I actually think that IRV might be more realistic in the short term for Canadian politics, in that it requires the least change to the makeup of Parliament - no Province needs to lose a seat, and I suspect you might be able to bring it in without any kind of constitutional change, if you were smart about it.
Olaf has the details.
It's telling that all of the criticisms of the US come from it's strength - the overweening pride of wealth, the cavalier militarism of the well-armed - while all the criticisms of the UN come from it's weaknesses - unable to stop the genocide in Rwanda or the atrocities in Bosnia, unable even to control the corruption of the oil-for-food program (which was dramatically overplayed, but real.)

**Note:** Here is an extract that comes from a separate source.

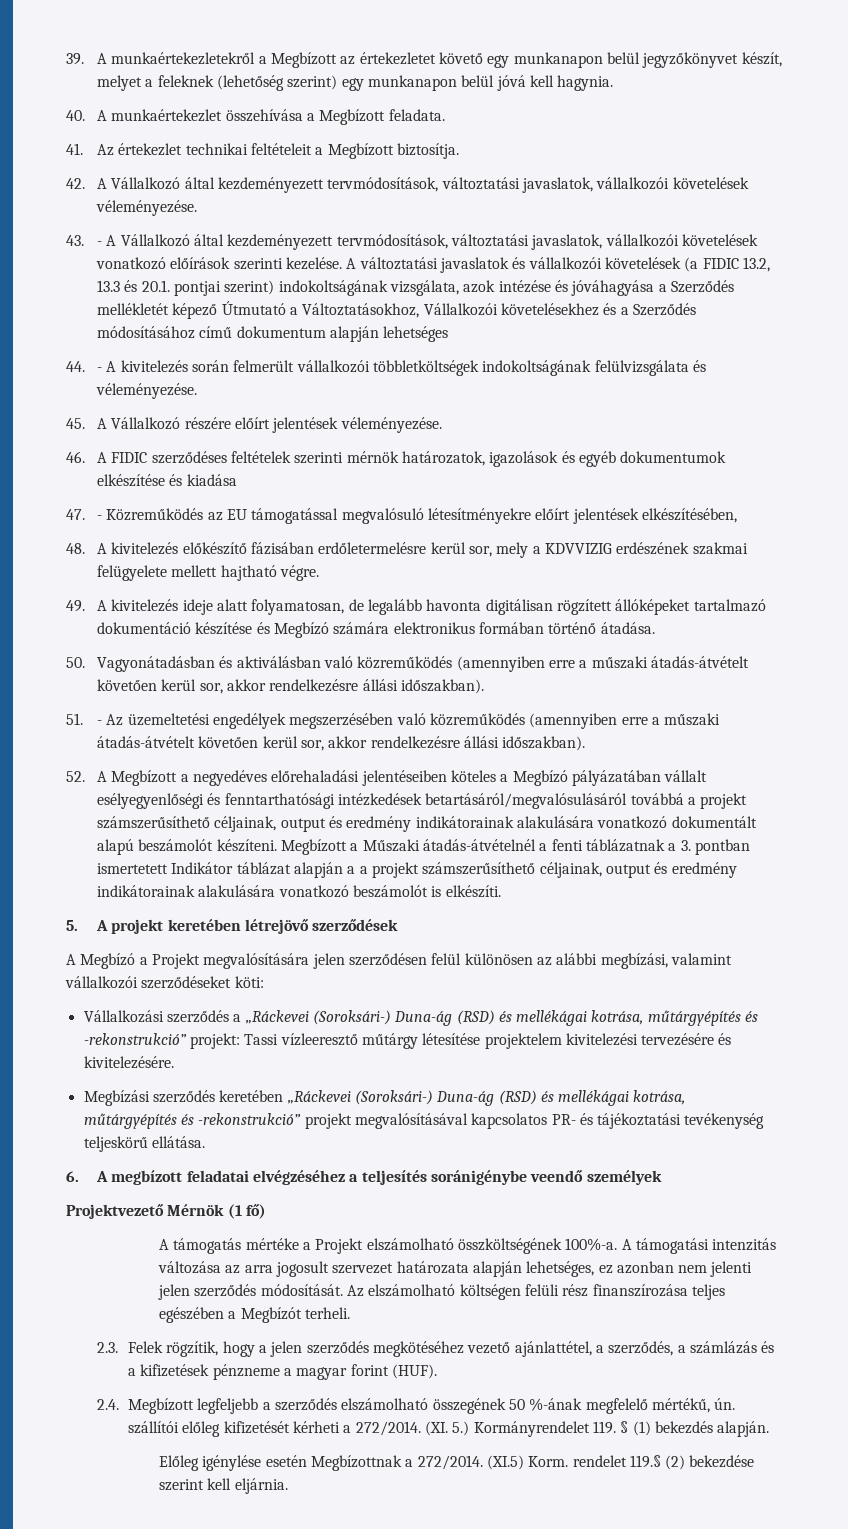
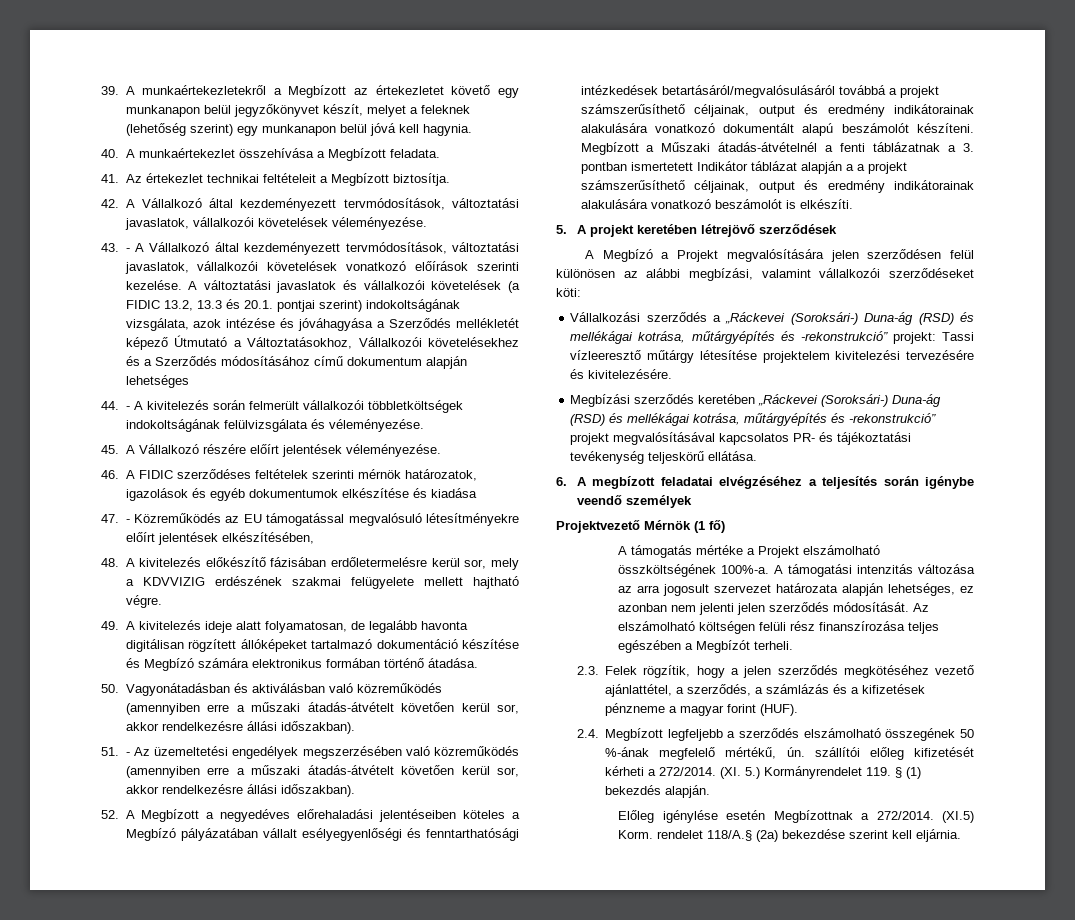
- 6. A megbízott feladatai elvégzéséhez a teljesítés soránigénybe veendő személyek
+ 6. A megbízott feladatai elvégzéséhez a teljesítés során igénybe veendő személyek
- (XI.5) Korm. rendelet 119.§ (2) bekezdése szerint kell eljárnia.
+ (XI.5) Korm. rendelet 118/A.§ (2a) bekezdése szerint kell eljárnia.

The solution to both is as simple as it is unrealistic: the UN, or it's successor, needs several degrees of independence from it's strongest member states. We've already accepted this in principle, with the Korean War: The UN intervened against an ally of the Soviet Union to uphold the UN Charter. I'm under no illusions as to the Cold War power plays involved in 1950, but the principled argument hold up nevertheless.
Imagine, for a moment, that in the early winter of 2003, Kofi Annan was head of the UN, but instead of being powerless to stop the US invasion of Iraq, he was able to place tens of thousands of peacekeepers on the Kuwait-Iraq border. Impossible in the real world, of course. But if it had worked, wouldn't the US be better off today?
This is the point about building an independent multilateral organ of global governance - whether it be the UN or some new body. Even in the worst-case scenario for the Americans (such as the above hypothetical) America is still better off with the UN than without one.
Matthew Yglesias is one of the few writers I've seen who truly understands this, which is why I tend to link to him rather copiously. The point of the UN is not to be some kind of super-NATO. It's not to ensure that the US gets its own way in the world, every time. The UN is there to ensure that, even when America doesn't get it's way in the world, the world (including America) is still better off.
The corollary to all this is that people who complain that, yes, undemocratic regimes in the UN have just as much say as democratic regimes are missing the point, inadvertently or otherwise. The UN's role is not to represent the people we like. It's there to govern the world, and the reality of global politics means that the UN gets all of the toughest, least forgiving jobs (Darfur, Rwanda, AIDS, etc.)
The US could, if it liked, be like Japan in the 1930s and leave the UN and go it's own way, but the disaster would not be for the UN alone. Ask the Japanese how well it worked for them.